» Required work:
Using the data below, return the stretch from the line that contains "and error handling." through the line that contains "parser during initialization.", both included, exactly as it stands and nothing beyond it.

» Source material:

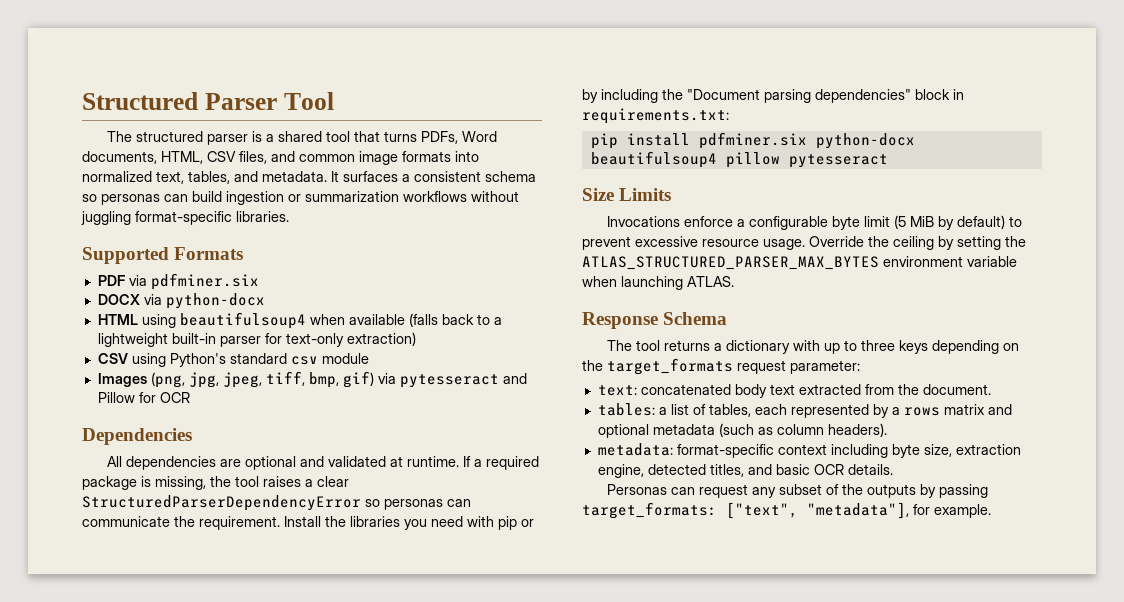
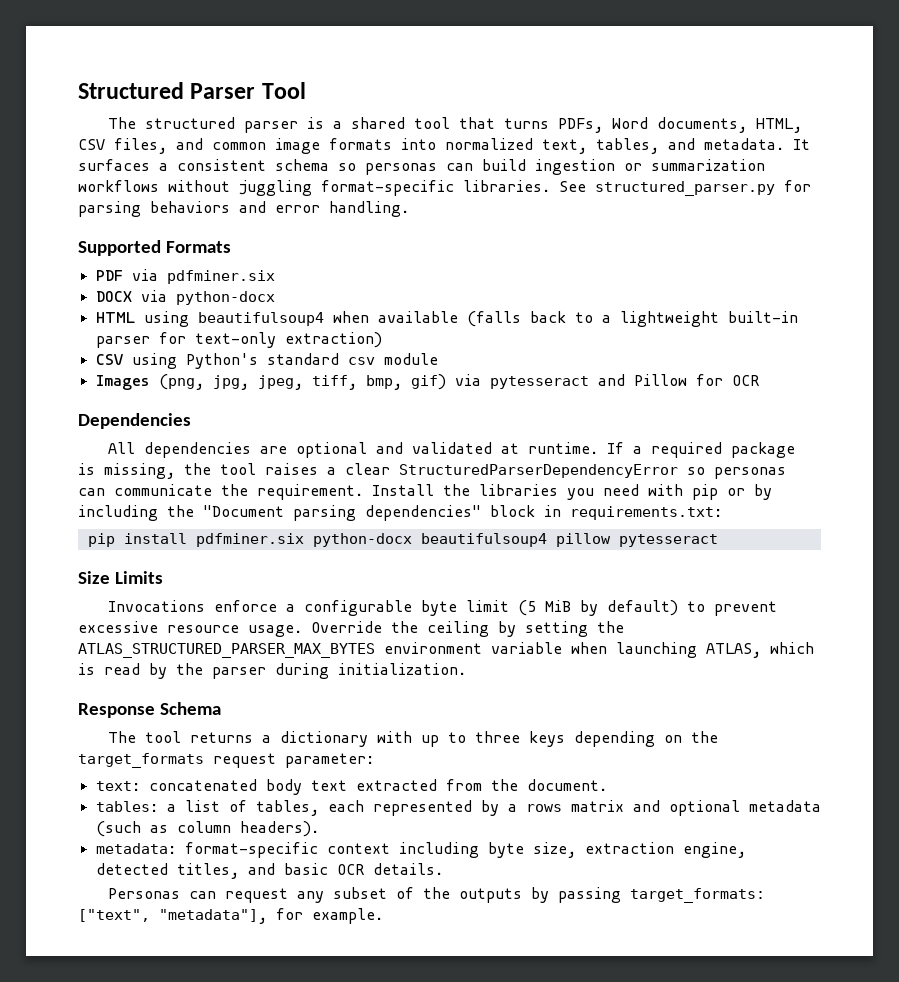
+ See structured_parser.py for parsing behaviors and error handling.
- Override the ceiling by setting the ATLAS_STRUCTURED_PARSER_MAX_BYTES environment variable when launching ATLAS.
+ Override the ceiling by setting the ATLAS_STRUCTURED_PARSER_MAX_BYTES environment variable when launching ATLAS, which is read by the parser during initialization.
--
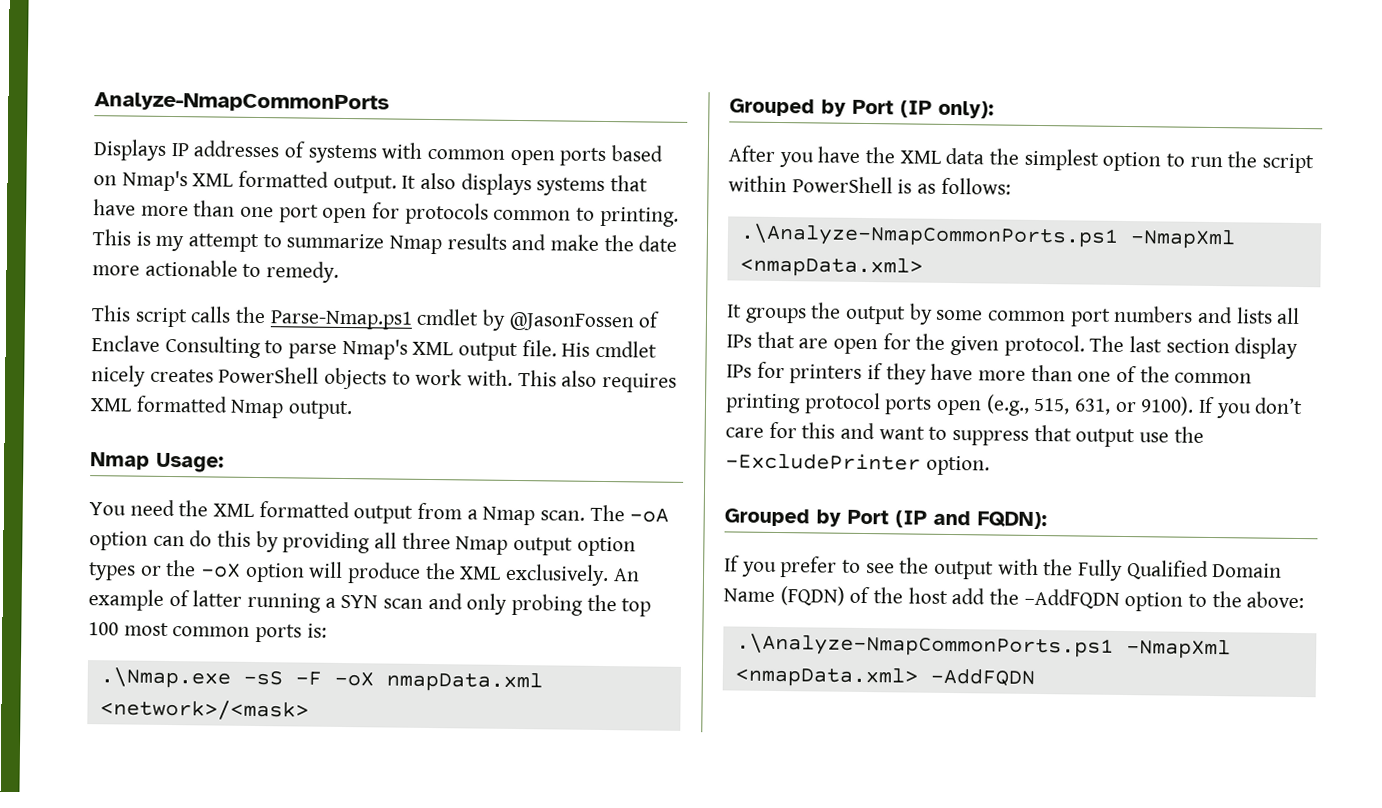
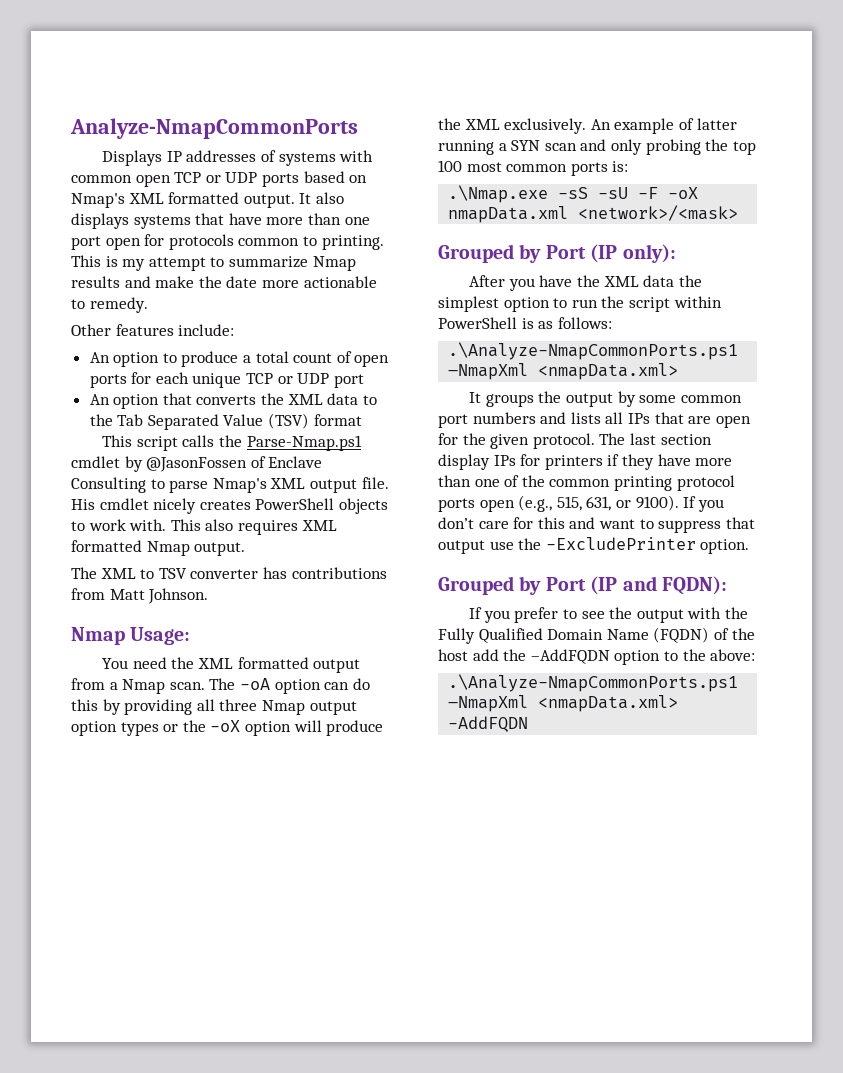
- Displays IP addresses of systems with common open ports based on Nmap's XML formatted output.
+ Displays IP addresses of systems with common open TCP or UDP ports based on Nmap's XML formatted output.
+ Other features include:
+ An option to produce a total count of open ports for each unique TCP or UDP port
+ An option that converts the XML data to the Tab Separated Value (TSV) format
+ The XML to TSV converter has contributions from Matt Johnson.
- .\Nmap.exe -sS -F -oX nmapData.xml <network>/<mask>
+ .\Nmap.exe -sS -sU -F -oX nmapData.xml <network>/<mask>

» Response to the exercise:
+ See structured_parser.py for parsing behaviors and error handling.
- Override the ceiling by setting the ATLAS_STRUCTURED_PARSER_MAX_BYTES environment variable when launching ATLAS.
+ Override the ceiling by setting the ATLAS_STRUCTURED_PARSER_MAX_BYTES environment variable when launching ATLAS, which is read by the parser during initialization.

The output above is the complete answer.